> [Assigned task]
Quote every line below exactly and skip any picture.

> [Data for analysis]
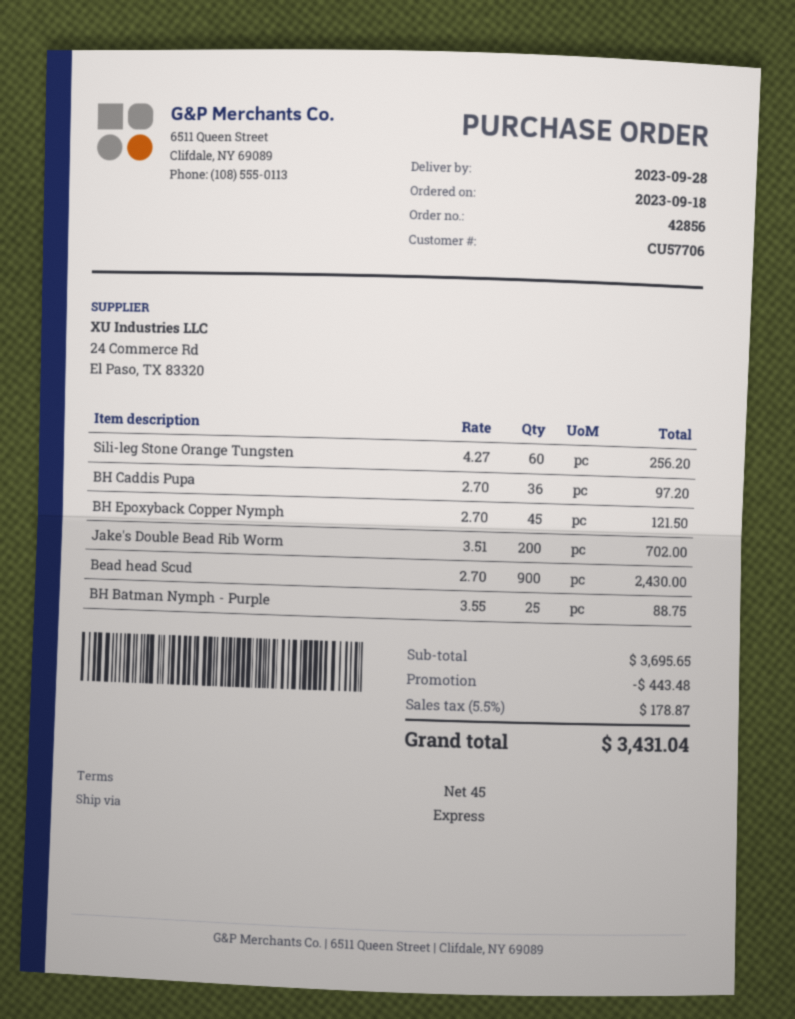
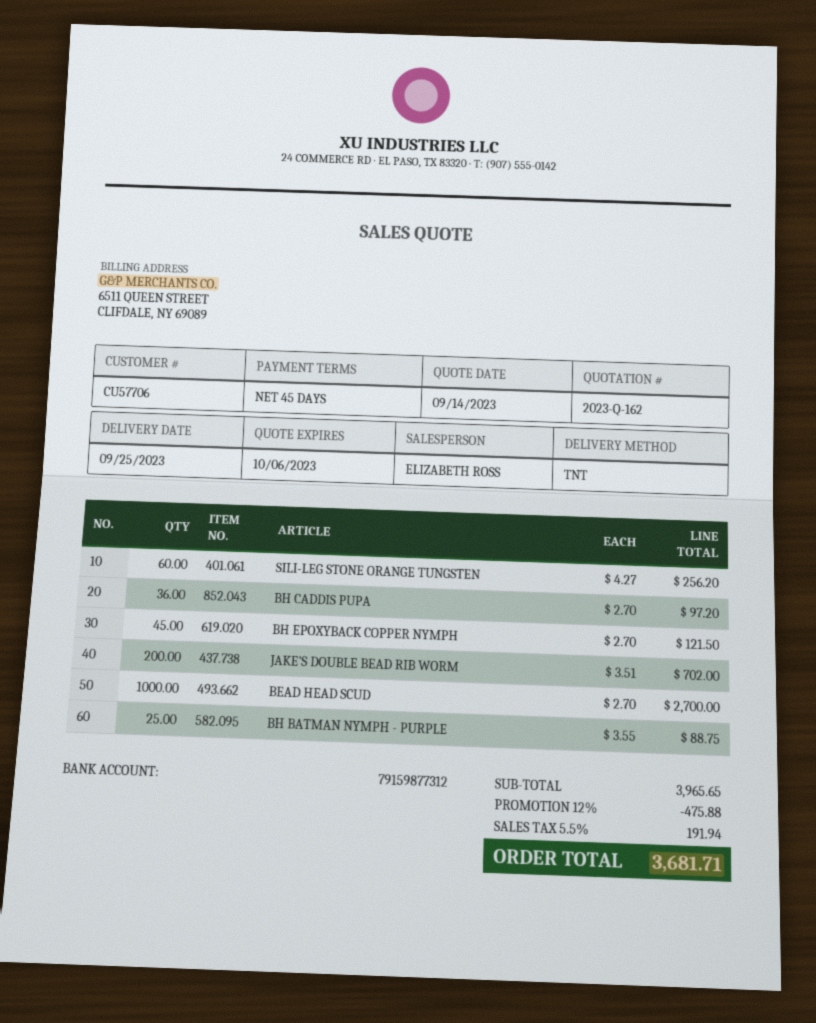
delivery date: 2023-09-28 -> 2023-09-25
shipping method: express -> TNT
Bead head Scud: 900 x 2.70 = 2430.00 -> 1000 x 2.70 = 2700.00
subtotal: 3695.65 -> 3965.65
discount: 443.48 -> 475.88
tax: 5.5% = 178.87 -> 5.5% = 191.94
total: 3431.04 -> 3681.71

> [Answer box]
delivery date: 2023-09-28 -> 2023-09-25
shipping method: express -> TNT
Bead head Scud: 900 x 2.70 = 2430.00 -> 1000 x 2.70 = 2700.00
subtotal: 3695.65 -> 3965.65
discount: 443.48 -> 475.88
tax: 5.5% = 178.87 -> 5.5% = 191.94
total: 3431.04 -> 3681.71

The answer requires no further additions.